__WORK ORDER__.
Scan the listing and copy each line where the word "discount" is present.

+-------+

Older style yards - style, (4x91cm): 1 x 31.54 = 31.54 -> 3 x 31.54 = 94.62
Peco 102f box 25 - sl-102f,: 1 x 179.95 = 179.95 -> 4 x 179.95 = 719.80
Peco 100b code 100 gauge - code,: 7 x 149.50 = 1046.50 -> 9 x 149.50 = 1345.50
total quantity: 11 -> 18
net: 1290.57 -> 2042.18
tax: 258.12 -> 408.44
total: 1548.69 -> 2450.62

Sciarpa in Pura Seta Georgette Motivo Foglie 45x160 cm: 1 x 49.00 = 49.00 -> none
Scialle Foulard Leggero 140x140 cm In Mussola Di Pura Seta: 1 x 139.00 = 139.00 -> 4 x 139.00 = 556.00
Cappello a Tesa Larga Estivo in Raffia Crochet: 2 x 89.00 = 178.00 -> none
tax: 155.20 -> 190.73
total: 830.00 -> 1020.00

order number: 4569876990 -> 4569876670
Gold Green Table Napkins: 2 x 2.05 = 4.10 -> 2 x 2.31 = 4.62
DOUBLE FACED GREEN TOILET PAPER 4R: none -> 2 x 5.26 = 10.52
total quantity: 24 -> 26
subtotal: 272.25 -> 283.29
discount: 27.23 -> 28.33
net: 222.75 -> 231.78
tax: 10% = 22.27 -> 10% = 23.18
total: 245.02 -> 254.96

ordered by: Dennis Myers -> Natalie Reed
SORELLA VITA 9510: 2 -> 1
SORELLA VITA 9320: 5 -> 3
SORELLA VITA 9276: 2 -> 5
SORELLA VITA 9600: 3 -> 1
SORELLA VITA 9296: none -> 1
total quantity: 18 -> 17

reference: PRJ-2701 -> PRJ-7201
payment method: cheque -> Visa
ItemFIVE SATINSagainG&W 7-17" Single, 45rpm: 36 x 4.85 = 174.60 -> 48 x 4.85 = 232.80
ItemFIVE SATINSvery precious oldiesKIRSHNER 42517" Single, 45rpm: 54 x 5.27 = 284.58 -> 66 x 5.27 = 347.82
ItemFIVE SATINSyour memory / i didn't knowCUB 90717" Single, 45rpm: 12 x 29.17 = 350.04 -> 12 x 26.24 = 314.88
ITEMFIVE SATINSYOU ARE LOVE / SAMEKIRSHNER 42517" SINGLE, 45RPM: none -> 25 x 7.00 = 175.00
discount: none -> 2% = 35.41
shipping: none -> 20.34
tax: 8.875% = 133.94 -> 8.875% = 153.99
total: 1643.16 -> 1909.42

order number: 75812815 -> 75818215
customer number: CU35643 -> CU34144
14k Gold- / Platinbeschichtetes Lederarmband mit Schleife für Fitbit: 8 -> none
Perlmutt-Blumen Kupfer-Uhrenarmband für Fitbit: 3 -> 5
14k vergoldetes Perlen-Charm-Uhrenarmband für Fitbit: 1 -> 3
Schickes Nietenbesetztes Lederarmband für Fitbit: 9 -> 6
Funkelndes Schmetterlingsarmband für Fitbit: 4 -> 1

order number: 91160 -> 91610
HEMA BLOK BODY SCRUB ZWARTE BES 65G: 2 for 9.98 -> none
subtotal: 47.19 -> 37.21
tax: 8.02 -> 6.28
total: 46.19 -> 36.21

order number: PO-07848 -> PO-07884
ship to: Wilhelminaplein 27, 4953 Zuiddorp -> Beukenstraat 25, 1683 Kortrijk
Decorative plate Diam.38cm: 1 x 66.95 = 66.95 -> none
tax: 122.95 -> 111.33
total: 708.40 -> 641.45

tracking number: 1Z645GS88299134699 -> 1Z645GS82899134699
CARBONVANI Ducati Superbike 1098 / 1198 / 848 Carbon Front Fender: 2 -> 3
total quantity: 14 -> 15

+-------+

__ANSWER BELOW__.
discount: 27.23 -> 28.33
discount: none -> 2% = 35.41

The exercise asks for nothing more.